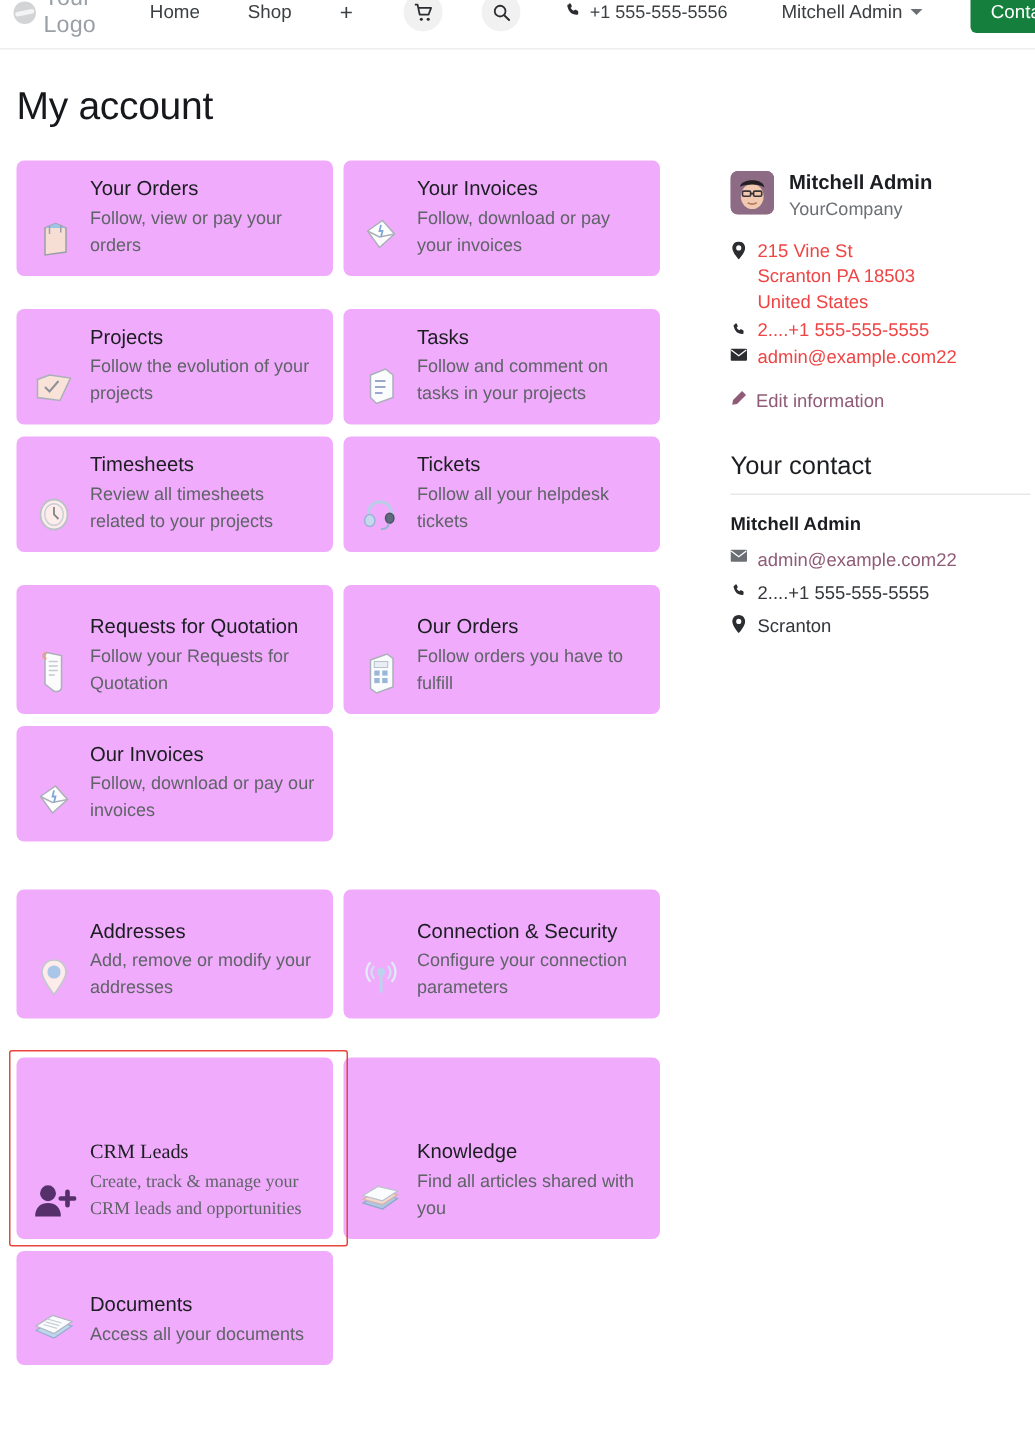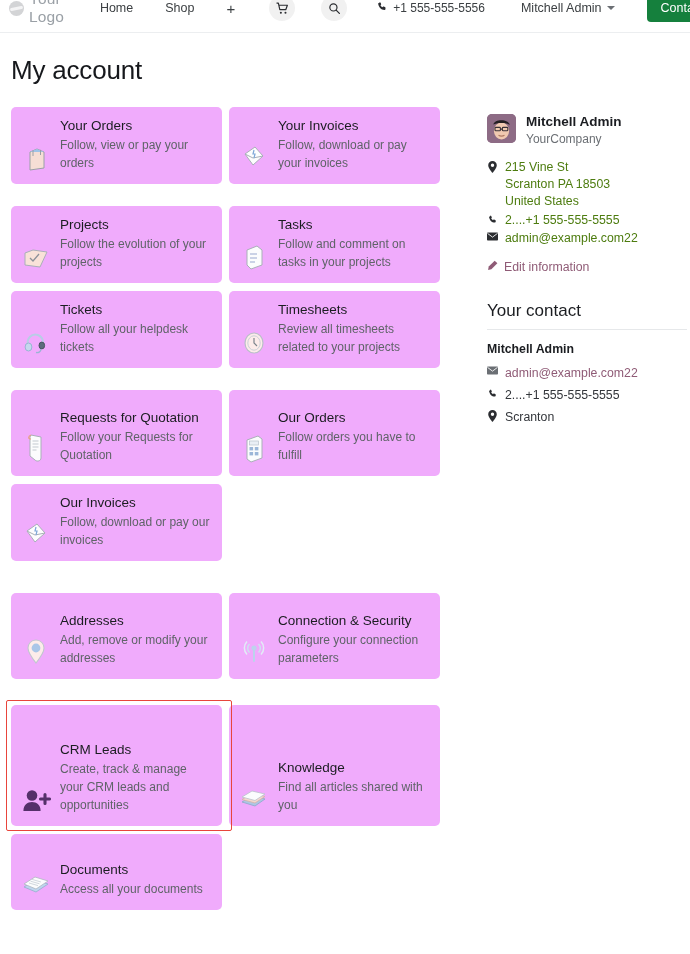--- a/index.html
+++ b/index.html
@@ -65,36 +65,36 @@
   .card.tall{ min-height:86px; }
   .card-ico{ width:30px; flex:0 0 30px; display:flex; justify-content:center; padding-top:3px;}
   .card-body{ flex:1 1 auto; min-width:0; }
   .card-title{ font-size:13.5px; color:#1b1d21; line-height:1.18; margin-bottom:2px; }
   .card-desc{ font-size:12px; color:#5f6368; line-height:1.5; }
 
   
   .row-gap{ width:100%; height:6px; }
 
   
-  .crm-wrap{ position:relative; }
+  .crm-wrap{ position:relative;font-family:Liberation Serif, serif; }
   .crm-highlight{
     position:absolute; left:-5px; top:-5px; width:226px; height:131px;
     border:1.6px solid #e8453c; border-radius:2px; pointer-events:none;
   }
 
   
   .user-head{ display:flex; align-items:flex-start; gap:10px; }
   .avatar{
     width:29px;height:29px;border-radius:5px;flex:0 0 29px;overflow:hidden;
     background:#8d6b85; position:relative;
   }
   .user-name{ font-size:13.5px; font-weight:bold; color:#1b1d21; line-height:1.15; }
   .user-company{ font-size:12px; color:#6b6f74; margin-top:2px;}
 
-  .info-list{ margin-top:13px; font-size:12.3px; color:#4d7c0f; line-height:1.42; }
+  .info-list{ margin-top:13px; font-size:12.3px; color:#ef4444; line-height:1.42; }
   .info-row{ display:flex; gap:7px; align-items:flex-start; margin-bottom:1px;}
   .info-ico{ width:11px; flex:0 0 11px; display:flex; justify-content:center; padding-top:2px; }
   .edit-link{
     margin-top:12px; font-size:12.3px; color:#8f5b76;
     display:flex; align-items:center; gap:6px;
   }
 
   .side-h{ font-size:17px; color:#1b1d21; margin-top:27px; padding-bottom:8px; border-bottom:1px solid #e6e8ea; }
   .contact-name{ font-size:12.3px; font-weight:bold; color:#1b1d21; margin-top:12px; }
   .contact-list{ margin-top:8px; font-size:12.3px; line-height:1.55; }
@@ -203,43 +203,43 @@
           </div>
           <div class="card-body">
             <div class="card-title">Tasks</div>
             <div class="card-desc">Follow and comment on tasks in your projects</div>
           </div>
         </div>
 
         <div class="card">
           <div class="card-ico">
             <svg width="26" height="26" viewBox="0 0 26 26">
+              <ellipse cx="13" cy="13" rx="9" ry="10" fill="#fdecea" stroke="#b9c0c8" stroke-width="1.2"></ellipse>
+              <ellipse cx="13" cy="13" rx="6.2" ry="7.2" fill="none" stroke="#c9d0d8" stroke-width="1"></ellipse>
+              <path d="M13 8 L13 13 L16 16" fill="none" stroke="#7d848c" stroke-width="1.2"></path>
+            </svg>
+          </div>
+          <div class="card-body">
+            <div class="card-title">Timesheets</div>
+            <div class="card-desc">Review all timesheets related to your projects</div>
+          </div>
+        </div>
+
+        <div class="card">
+          <div class="card-ico">
+            <svg width="26" height="26" viewBox="0 0 26 26">
               <path d="M5 16 C3 8 9 3 15 5 C20 7 21 12 19 16" fill="none" stroke="#b8cde6" stroke-width="2"></path>
               <ellipse cx="5.5" cy="17" rx="3.4" ry="4" fill="#c6d8ee" stroke="#9ab4d4" stroke-width="1"></ellipse>
               <ellipse cx="18.8" cy="15.5" rx="2.8" ry="3.4" fill="#5d6b7d" stroke="#4a5562" stroke-width="1"></ellipse>
               <path d="M18 19 C18 22 15 23 13 22.5" fill="none" stroke="#9ab4d4" stroke-width="1.4"></path>
             </svg>
           </div>
           <div class="card-body">
             <div class="card-title">Tickets</div>
             <div class="card-desc">Follow all your helpdesk tickets</div>
-          </div>
-        </div>
-
-        <div class="card">
-          <div class="card-ico">
-            <svg width="26" height="26" viewBox="0 0 26 26">
-              <ellipse cx="13" cy="13" rx="9" ry="10" fill="#fdecea" stroke="#b9c0c8" stroke-width="1.2"></ellipse>
-              <ellipse cx="13" cy="13" rx="6.2" ry="7.2" fill="none" stroke="#c9d0d8" stroke-width="1"></ellipse>
-              <path d="M13 8 L13 13 L16 16" fill="none" stroke="#7d848c" stroke-width="1.2"></path>
-            </svg>
-          </div>
-          <div class="card-body">
-            <div class="card-title">Timesheets</div>
-            <div class="card-desc">Review all timesheets related to your projects</div>
           </div>
         </div>
 
         <div class="row-gap"></div>
 
         <div class="card tall">
           <div class="card-ico">
             <svg width="22" height="32" viewBox="0 0 22 32">
               <path d="M6 3 L16 5 L16 26 C16 29 12 30 10 28 L5 24 L5 5 Z" fill="#fcfcfd" stroke="#a9b0b8" stroke-width="1"></path>
               <path d="M7.5 9 h6 M7.5 12 h6 M7.5 15 h6 M7.5 18 h4" stroke="#c3c9d0" stroke-width="1"></path>

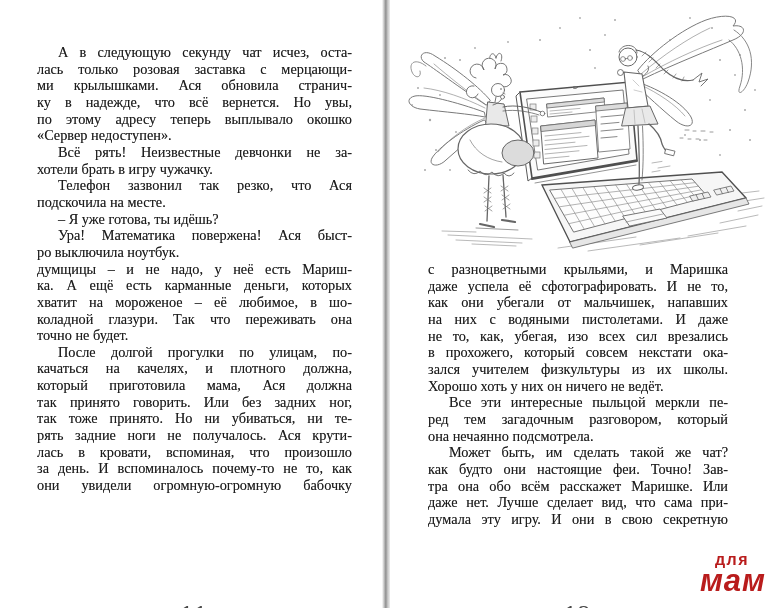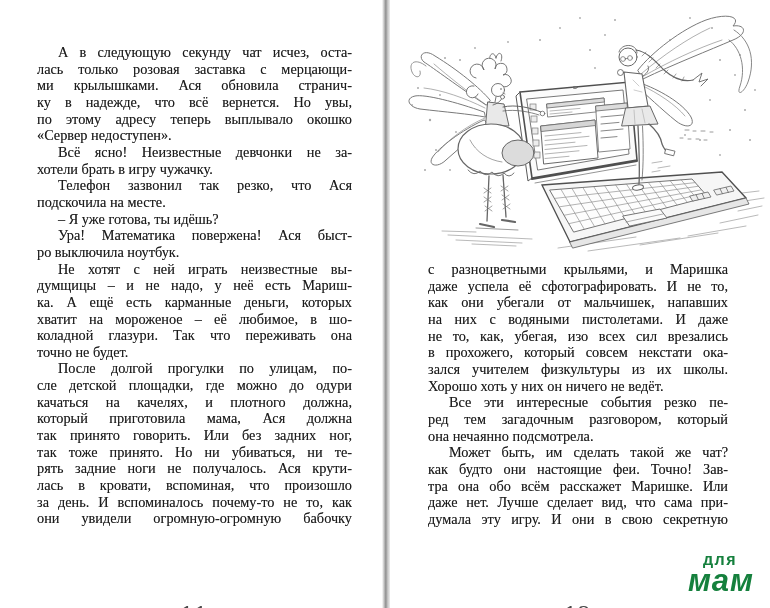--- a/index.html
+++ b/index.html
@@ -24,56 +24,54 @@
   .tline{text-align:justify;text-align-last:justify;white-space:normal;}
   .tline.pend{text-align-last:left;}
   .tline.ind{text-indent:21px;}
   .pagenum{
     position:absolute;top:554px;text-align:center;
     font-family:"DejaVu Serif", serif;font-size:20px;color:#474747;letter-spacing:1px;margin-top:48px;
   }
   .pagenum.lp{left:37px;width:315px;}
   .pagenum.rp{left:38px;width:300px;}
   .watermark{
-    position:absolute;right:16px;bottom:12px;
-    font-family:"Liberation Sans", sans-serif;font-weight:bold;color:#15803d;
+    position:absolute;right:4px;bottom:12px;
+    font-family:"Liberation Sans", sans-serif;font-weight:bold;color:#b91c1c;
     line-height:.92;text-align:left;user-select:none;
   }
   .wm1{font-size:16px;letter-spacing:1.5px;margin-left:15px;}
   .wm2{font-size:31px;letter-spacing:1px;font-style:italic;}
   svg.illu{position:absolute;left:0;top:0;}
 </style>
 </head>
 <body>
 
 <div class="spread">
 
   <div class="page left">
     <div class="textcol lp">
         <div class="tline ind">А в следующую секунду чат исчез, оста-</div>
         <div class="tline">лась только розовая заставка с мерцающи-</div>
         <div class="tline">ми крылышками. Ася обновила странич-</div>
         <div class="tline">ку в надежде, что всё вернется. Но увы,</div>
         <div class="tline">по этому адресу теперь выплывало окошко</div>
         <div class="tline pend">«Сервер недоступен».</div>
-        <div class="tline ind">Всё ясно! Неизвестные девчонки не за-</div>
+        <div class="tline ind">Всё рять! Неизвестные девчонки не за-</div>
         <div class="tline pend">хотели брать в игру чужачку.</div>
         <div class="tline ind">Телефон зазвонил так резко, что Ася</div>
         <div class="tline pend">подскочила на месте.</div>
         <div class="tline ind pend">– Я уже готова, ты идёшь?</div>
         <div class="tline ind">Ура! Математика повержена! Ася быст-</div>
         <div class="tline pend">ро выключила ноутбук.</div>
-        <div class="tline ind">Не хотят с ней играть неизвестные вы-</div>
         <div class="tline">думщицы – и не надо, у неё есть Мариш-</div>
         <div class="tline">ка. А ещё есть карманные деньги, которых</div>
         <div class="tline">хватит на мороженое – её любимое, в шо-</div>
         <div class="tline">коладной глазури. Так что переживать она</div>
         <div class="tline pend">точно не будет.</div>
         <div class="tline ind">После долгой прогулки по улицам, по-</div>
-        <div class="tline">сле детской площадки, где можно до одури</div>
         <div class="tline">качаться на качелях, и плотного должна,</div>
         <div class="tline">который приготовила мама, Ася должна</div>
         <div class="tline">так принято говорить. Или без задних ног,</div>
         <div class="tline">так тоже принято. Но ни убиваться, ни те-</div>
         <div class="tline">рять задние ноги не получалось. Ася крути-</div>
         <div class="tline">лась в кровати, вспоминая, что произошло</div>
         <div class="tline">за день. И вспоминалось почему-то не то, как</div>
         <div class="tline">они увидели огромную-огромную бабочку</div>
       </div>
     <div class="pagenum lp">11</div>
@@ -297,21 +295,21 @@
 
     <div class="textcol rp">
         <div class="tline">с разноцветными крыльями, и Маришка</div>
         <div class="tline">даже успела её сфотографировать. И не то,</div>
         <div class="tline">как они убегали от мальчишек, напавших</div>
         <div class="tline">на них с водяными пистолетами. И даже</div>
         <div class="tline">не то, как, убегая, изо всех сил врезались</div>
         <div class="tline">в прохожего, который совсем некстати ока-</div>
         <div class="tline">зался учителем физкультуры из их школы.</div>
         <div class="tline pend">Хорошо хоть у них он ничего не ведёт.</div>
-        <div class="tline ind">Все эти интересные события резко пе-</div>
+        <div class="tline ind">Все эти интересные пыльцой меркли пе-</div>
         <div class="tline">ред тем загадочным разговором, который</div>
         <div class="tline pend">она нечаянно подсмотрела.</div>
         <div class="tline ind">Может быть, им сделать такой же чат?</div>
         <div class="tline">как будто они настоящие феи. Точно! Зав-</div>
         <div class="tline">тра она обо всём расскажет Маришке. Или</div>
         <div class="tline">даже нет. Лучше сделает вид, что сама при-</div>
         <div class="tline">думала эту игру. И они в свою секретную</div>
       </div>
     <div class="pagenum rp">12</div>
   </div>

--------

Activity: Write out exactly the lines above from the line with "И не то,</div>" through the line with "всех сил врезались</div>", both of them included, and leave out all other lines.

Solution below:
         <div class="tline">даже успела её сфотографировать. И не то,</div>
         <div class="tline">как они убегали от мальчишек, напавших</div>
         <div class="tline">на них с водяными пистолетами. И даже</div>
         <div class="tline">не то, как, убегая, изо всех сил врезались</div>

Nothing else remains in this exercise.